I think it’s important to recognize the full scope of what Nick Spencer has done here too. This battle doesn’t speak only to the America we find before us in 2017. Secret Empire’s allegorical reach is far larger than just the battle against the forces that gained a dangerous sense of faux-legitimacy in Trump’s election. This is an eternal struggle we fight through history, on fields as large as national identity and as intimate as what plays out in our heart and souls. This is the battle between the best of us and the worst of us. This is the battle over who we all choose to be. In Secret Empire Nick Spencer has given us a superhero epic that will stand the test of time, a crossover that will entertain and excite readers forever. He also gave us an allegory to illuminate where America finds itself in 2017. And he crafted a story that speaks to the eternal battle against the forces that want to corrupt the best versions of ourselves. It’s the struggle to find the hope that gives us the courage to fight on and create the best possible world we can, no matter how many times we stumble or what forces conspire against us.

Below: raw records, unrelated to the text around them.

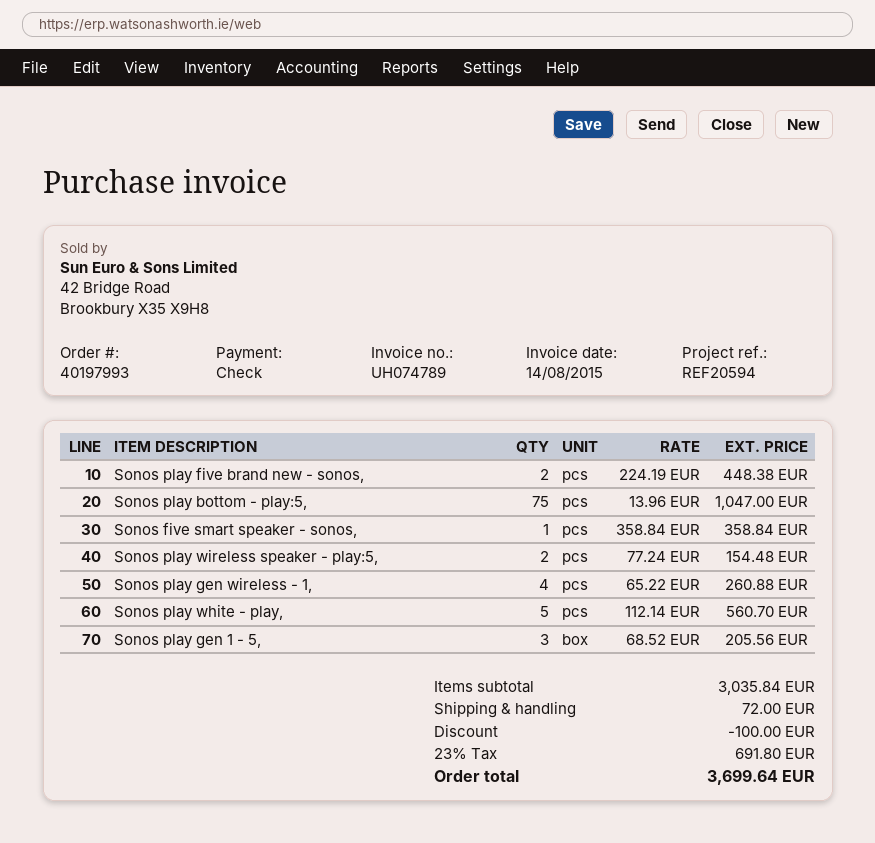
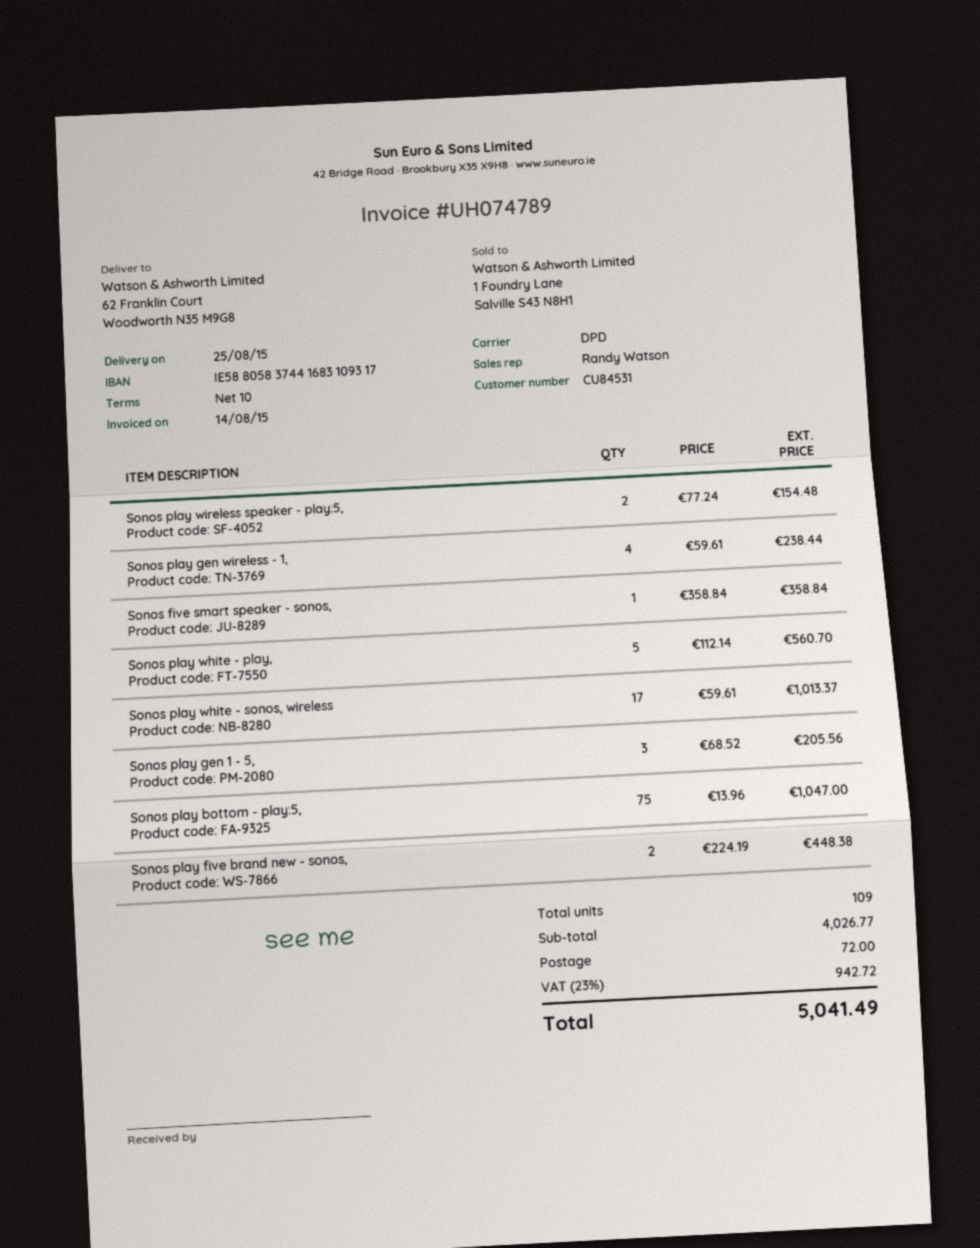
Sonos play gen wireless - 1,: 4 x 65.22 = 260.88 -> 4 x 59.61 = 238.44
Sonos play white - sonos, wireless: none -> 17 x 59.61 = 1013.37
subtotal: 3035.84 -> 4026.77
discount: 100.00 -> none
tax: 23% = 691.80 -> 23% = 942.72
total: 3699.64 -> 5041.49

For us to make the world a better place we must believe it’s possible to do so. For that, we need hope. After showing us with unrelenting honesty a world without hope, Secret Empire shows us it is only in hope where we find the potential for salvation. “The war had been won. Hope had carried the day. And what had once seemed impossible — was now the moment we lived in.” Yes! YES! Yes, yes, yes, yes!!! This is one of the most significant lines I’ve ever read in any piece of literature. This illustrates the vital nature of hope. In everything from our struggles with our own inner demons to the struggle to right the wrongs in this country to the struggle to build the Kingdom of God and live in the beauty of the world radically transformed in the image of God this is what we need to understand. I’m not talking about an intellectual understanding either. I’m talking about an emotional understanding. We need to feel this sort of hope in every beat of our hearts, allowing it to fuel our actions until we live in a world radically transformed, until something that once seemed impossible becomes the world we live in.